The Apostasy
Page 11
Another stunner for Tom. He did not know what to say, or what to think for that matter. She spoke again.
"Let's get some rest."
Tom wondered what was Aunt Hattie talking about. He faced his share of challenges and the thought of more gave little cause for alarm, didn’t it? That sort of worry departed his life with the ejection seat as it rocketed out of the crippled fighter. Difficult times, soon. The "soon" caught his attention. She said they would face some tough times, and sooner rather than later. It all sounded more like the psychic hotline rather than the little fib he expected to allay his fears about her health.
"What about that young doctor, Tommy? I got the impression she’s interested in you,” Hattie said without moving her eyes from the television screen.
Redirection enough to keep Tom off balance.
"Don't think so, Aunt Hattie."
"Now, don't you try to argue something you don't know about.”
Aunt Hattie smiled…and for the first time Tom noticed the familiar scent of honeysuckle growing wild outside. Her room always smelled that way from his first memory of her.
“I may be old, but I'm still a woman."
That got a smile from Tom. Cassie sparked a bit of interest…he never intended to join a Buddhist monastery in Tibet. But romance…for him? He did not think so; at least not since that letter in Germany.
6
Hattie saw through Tom’s façade. "Well Tommy, you keep her in mind. She's a real person, not a memory. And you best show up for your date."
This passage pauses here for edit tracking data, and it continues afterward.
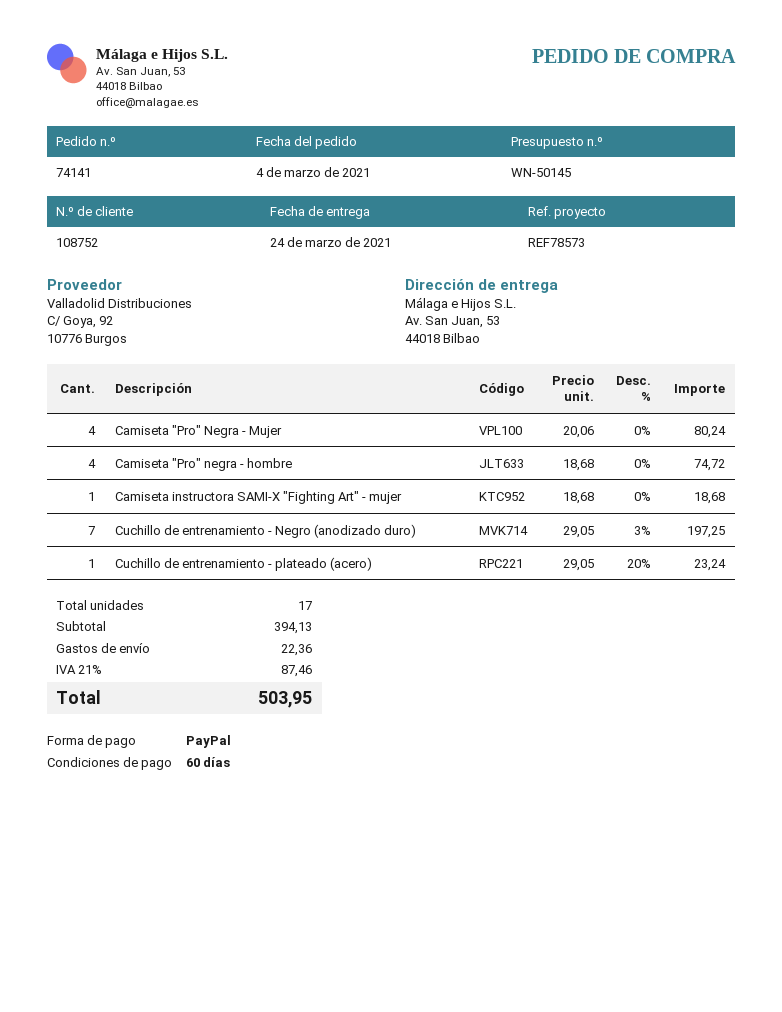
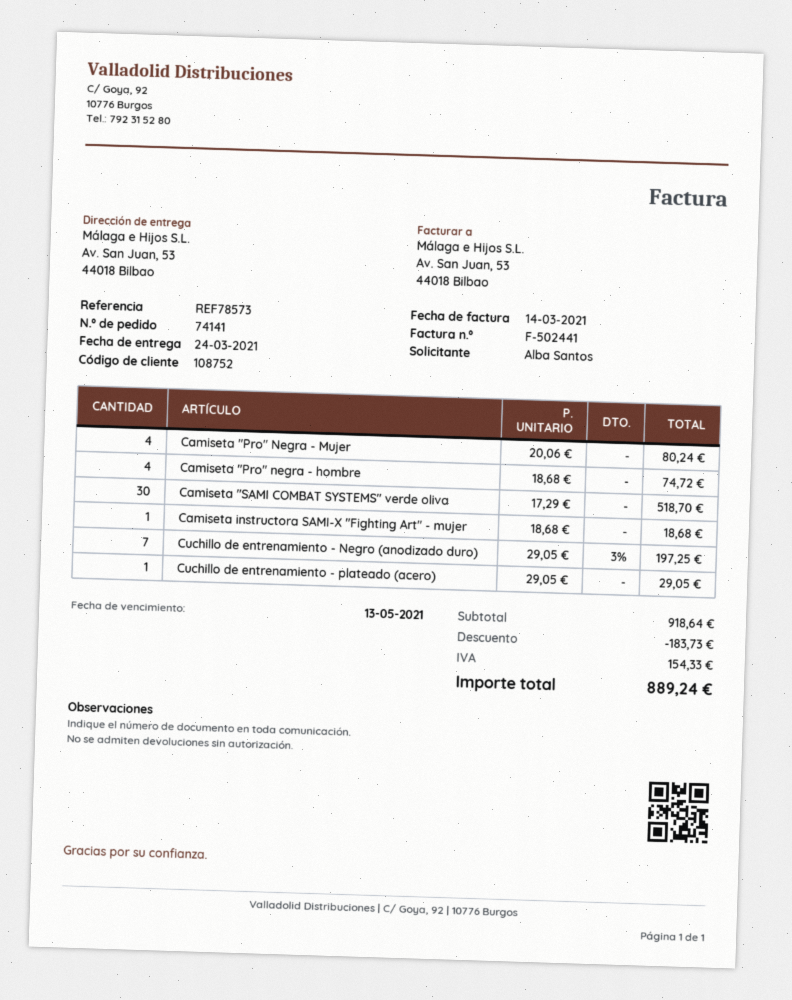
Cuchillo de entrenamiento - plateado (acero): 1 x 29.05 - 20% = 23.24 -> 1 x 29.05 = 29.05
Camiseta "SAMI COMBAT SYSTEMS" verde oliva: none -> 30 x 17.29 = 518.70
subtotal: 394.13 -> 918.64
discount: none -> 183.73
shipping: 22.36 -> none
tax: 87.46 -> 154.33
total: 503.95 -> 889.24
"Did we make a date? She sounded noncommittal."
"She'll show up, believe me." Hattie pursed her lips, working hard not to smile.
Her Tommy needed to live again, and that would not start until he found a decent woman—one whose dedication reached beyond the shallow end of the pool.
Hattie never met the other woman and, even though her actions caused pain for Tommy, she bore no grudge. The timing is what bothered her…wounded and in the process of losing his flying career. This Cassandra might introduce him back to the world of the living. The situation seemed an answer to her prayers.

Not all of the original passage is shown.